>>>
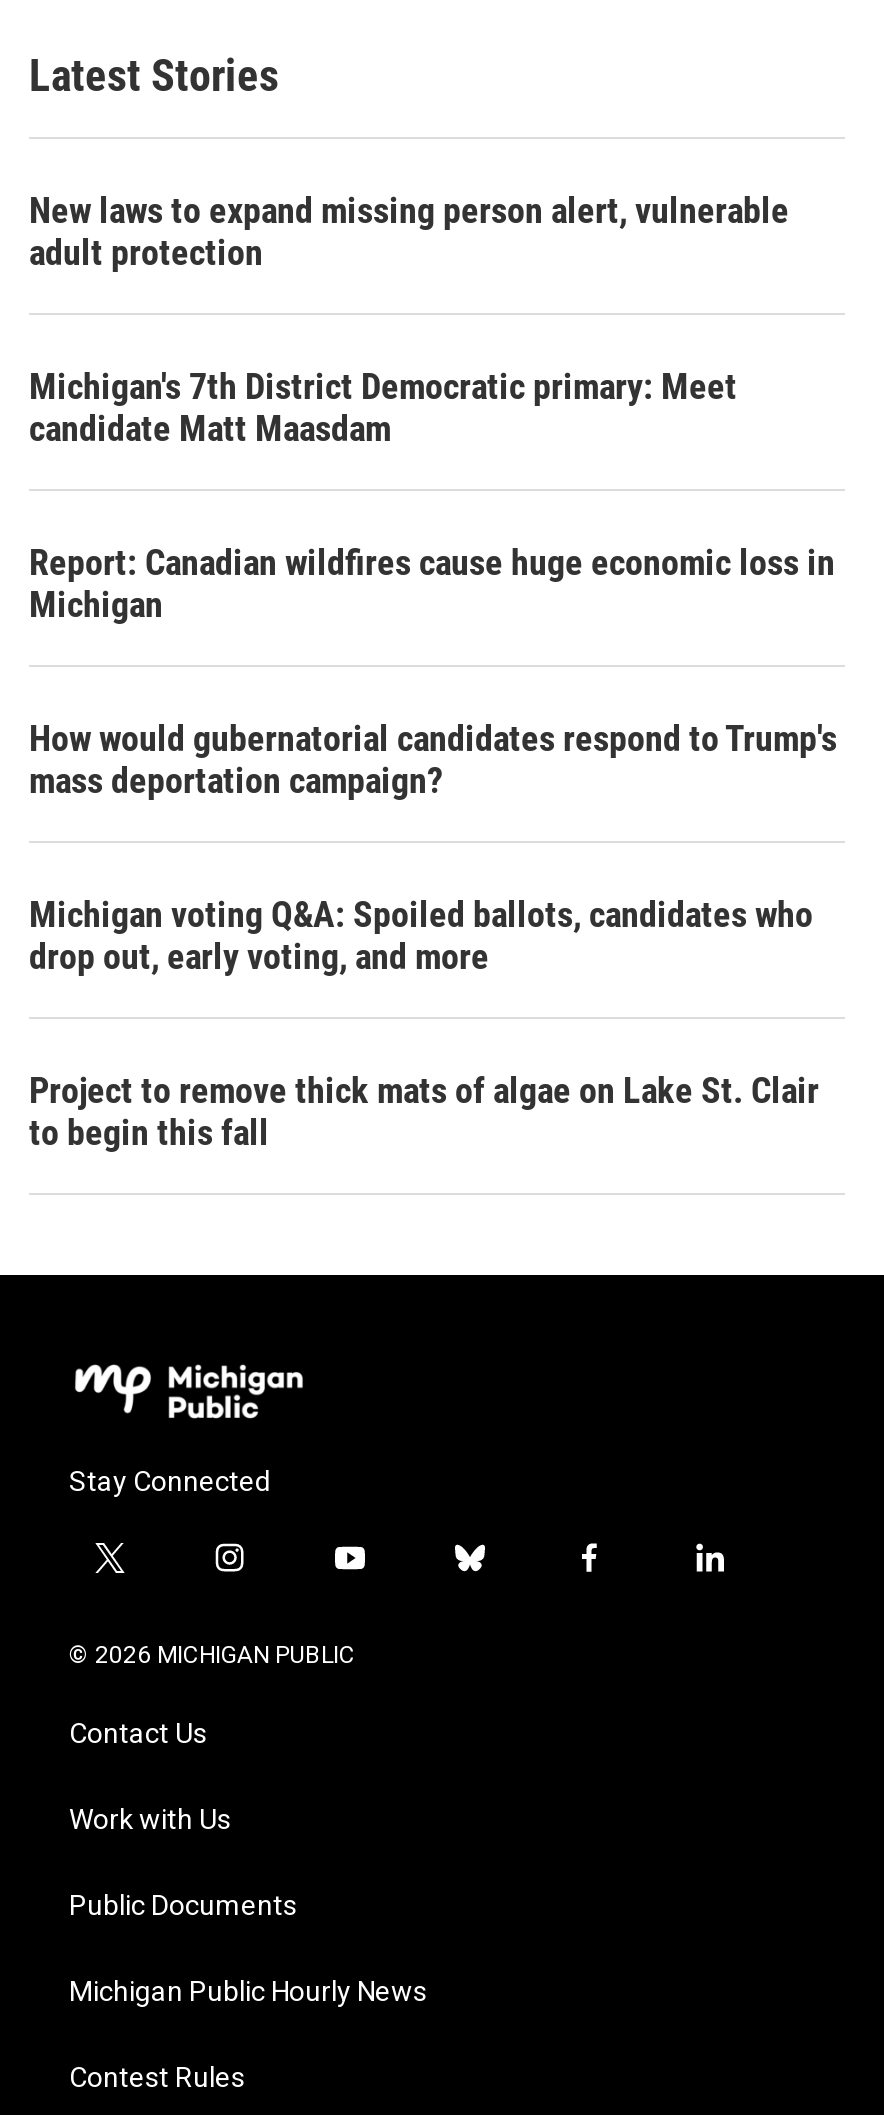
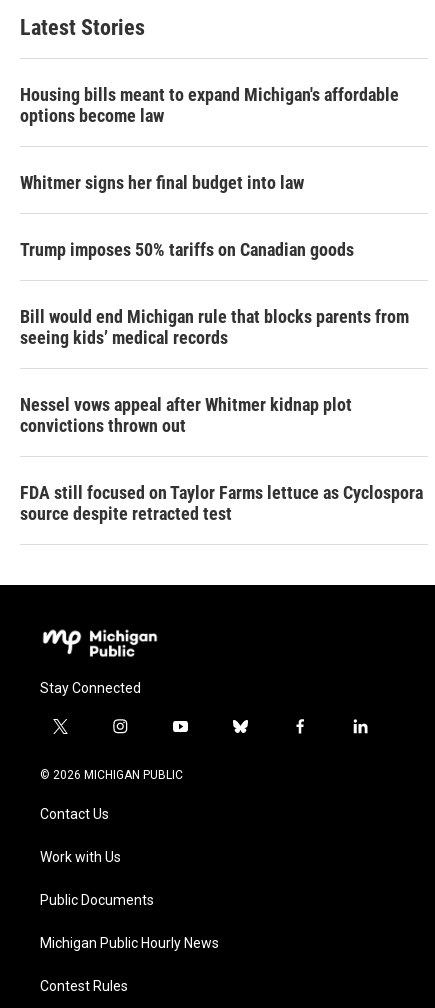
- New laws to expand missing person alert, vulnerable
- adult protection
+ Housing bills meant to expand Michigan's affordable
+ options become law

- Michigan's 7th District Democratic primary: Meet
- candidate Matt Maasdam
+ Whitmer signs her final budget into law

- Report: Canadian wildfires cause huge economic loss in
- Michigan
+ Trump imposes 50% tariffs on Canadian goods

- How would gubernatorial candidates respond to Trump's
- mass deportation campaign?
+ Bill would end Michigan rule that blocks parents from
+ seeing kids’ medical records

- Michigan voting Q&A: Spoiled ballots, candidates who
- drop out, early voting, and more
+ Nessel vows appeal after Whitmer kidnap plot
+ convictions thrown out

- Project to remove thick mats of algae on Lake St. Clair
- to begin this fall
+ FDA still focused on Taylor Farms lettuce as Cyclospora
+ source despite retracted test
<<<
- _WORK TASK_
Output every entry exactly. Pictures stay out.

- _WRITTEN ANSWER_
- New laws to expand missing person alert, vulnerable
- adult protection
+ Housing bills meant to expand Michigan's affordable
+ options become law

- Michigan's 7th District Democratic primary: Meet
- candidate Matt Maasdam
+ Whitmer signs her final budget into law

- Report: Canadian wildfires cause huge economic loss in
- Michigan
+ Trump imposes 50% tariffs on Canadian goods

- How would gubernatorial candidates respond to Trump's
- mass deportation campaign?
+ Bill would end Michigan rule that blocks parents from
+ seeing kids’ medical records

- Michigan voting Q&A: Spoiled ballots, candidates who
- drop out, early voting, and more
+ Nessel vows appeal after Whitmer kidnap plot
+ convictions thrown out

- Project to remove thick mats of algae on Lake St. Clair
- to begin this fall
+ FDA still focused on Taylor Farms lettuce as Cyclospora
+ source despite retracted test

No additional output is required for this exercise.